▼

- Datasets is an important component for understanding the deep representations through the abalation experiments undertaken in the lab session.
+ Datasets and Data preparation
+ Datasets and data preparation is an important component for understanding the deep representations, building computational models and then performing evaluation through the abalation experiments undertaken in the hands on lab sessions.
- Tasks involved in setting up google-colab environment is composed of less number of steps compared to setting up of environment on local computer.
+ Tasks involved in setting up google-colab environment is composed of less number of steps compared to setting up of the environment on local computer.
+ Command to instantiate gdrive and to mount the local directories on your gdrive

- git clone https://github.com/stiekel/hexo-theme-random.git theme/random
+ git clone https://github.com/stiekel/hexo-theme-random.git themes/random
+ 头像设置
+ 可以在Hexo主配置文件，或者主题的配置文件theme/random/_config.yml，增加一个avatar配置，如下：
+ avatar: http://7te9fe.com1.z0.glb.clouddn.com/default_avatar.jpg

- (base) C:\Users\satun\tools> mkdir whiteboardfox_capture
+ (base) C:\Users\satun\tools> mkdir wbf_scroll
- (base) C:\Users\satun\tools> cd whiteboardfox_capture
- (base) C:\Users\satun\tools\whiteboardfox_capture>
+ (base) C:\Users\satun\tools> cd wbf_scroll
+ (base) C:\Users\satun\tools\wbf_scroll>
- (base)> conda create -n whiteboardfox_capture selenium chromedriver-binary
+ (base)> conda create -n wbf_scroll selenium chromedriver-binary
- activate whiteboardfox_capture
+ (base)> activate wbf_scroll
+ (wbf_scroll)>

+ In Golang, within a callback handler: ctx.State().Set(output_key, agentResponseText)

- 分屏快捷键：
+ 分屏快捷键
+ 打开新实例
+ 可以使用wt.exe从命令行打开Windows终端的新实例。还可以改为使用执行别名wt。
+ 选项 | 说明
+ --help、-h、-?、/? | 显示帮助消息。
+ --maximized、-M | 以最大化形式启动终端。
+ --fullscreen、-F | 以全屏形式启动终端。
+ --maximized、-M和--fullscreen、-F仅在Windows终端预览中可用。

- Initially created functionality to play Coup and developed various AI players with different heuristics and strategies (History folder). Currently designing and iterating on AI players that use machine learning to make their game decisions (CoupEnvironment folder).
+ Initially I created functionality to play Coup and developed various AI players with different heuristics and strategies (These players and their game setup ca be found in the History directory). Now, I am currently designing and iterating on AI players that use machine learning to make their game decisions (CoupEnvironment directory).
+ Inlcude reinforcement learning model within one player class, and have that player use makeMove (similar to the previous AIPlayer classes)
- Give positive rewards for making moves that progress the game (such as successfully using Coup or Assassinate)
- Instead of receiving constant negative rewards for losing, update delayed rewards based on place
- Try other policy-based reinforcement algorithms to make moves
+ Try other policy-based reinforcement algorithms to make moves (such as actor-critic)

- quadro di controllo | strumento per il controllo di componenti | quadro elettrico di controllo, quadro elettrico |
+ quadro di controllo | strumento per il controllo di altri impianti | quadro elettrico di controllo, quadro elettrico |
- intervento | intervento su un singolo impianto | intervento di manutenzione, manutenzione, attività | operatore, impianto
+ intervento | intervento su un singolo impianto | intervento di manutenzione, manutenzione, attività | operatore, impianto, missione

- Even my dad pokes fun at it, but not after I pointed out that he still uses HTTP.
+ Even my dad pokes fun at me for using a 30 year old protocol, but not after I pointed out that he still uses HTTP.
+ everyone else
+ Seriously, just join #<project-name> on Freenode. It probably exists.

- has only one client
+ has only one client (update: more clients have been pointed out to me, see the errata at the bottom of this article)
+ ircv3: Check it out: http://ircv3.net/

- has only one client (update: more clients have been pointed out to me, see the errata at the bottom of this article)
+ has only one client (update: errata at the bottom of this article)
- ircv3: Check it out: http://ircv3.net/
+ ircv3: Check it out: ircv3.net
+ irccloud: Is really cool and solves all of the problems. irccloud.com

▲

**EXERCISE**
Scan the records above for the word "involved". Show each line in which it appears.

**RESULT OF THE TASK**
- Tasks involved in setting up google-colab environment is composed of less number of steps compared to setting up of environment on local computer.
+ Tasks involved in setting up google-colab environment is composed of less number of steps compared to setting up of the environment on local computer.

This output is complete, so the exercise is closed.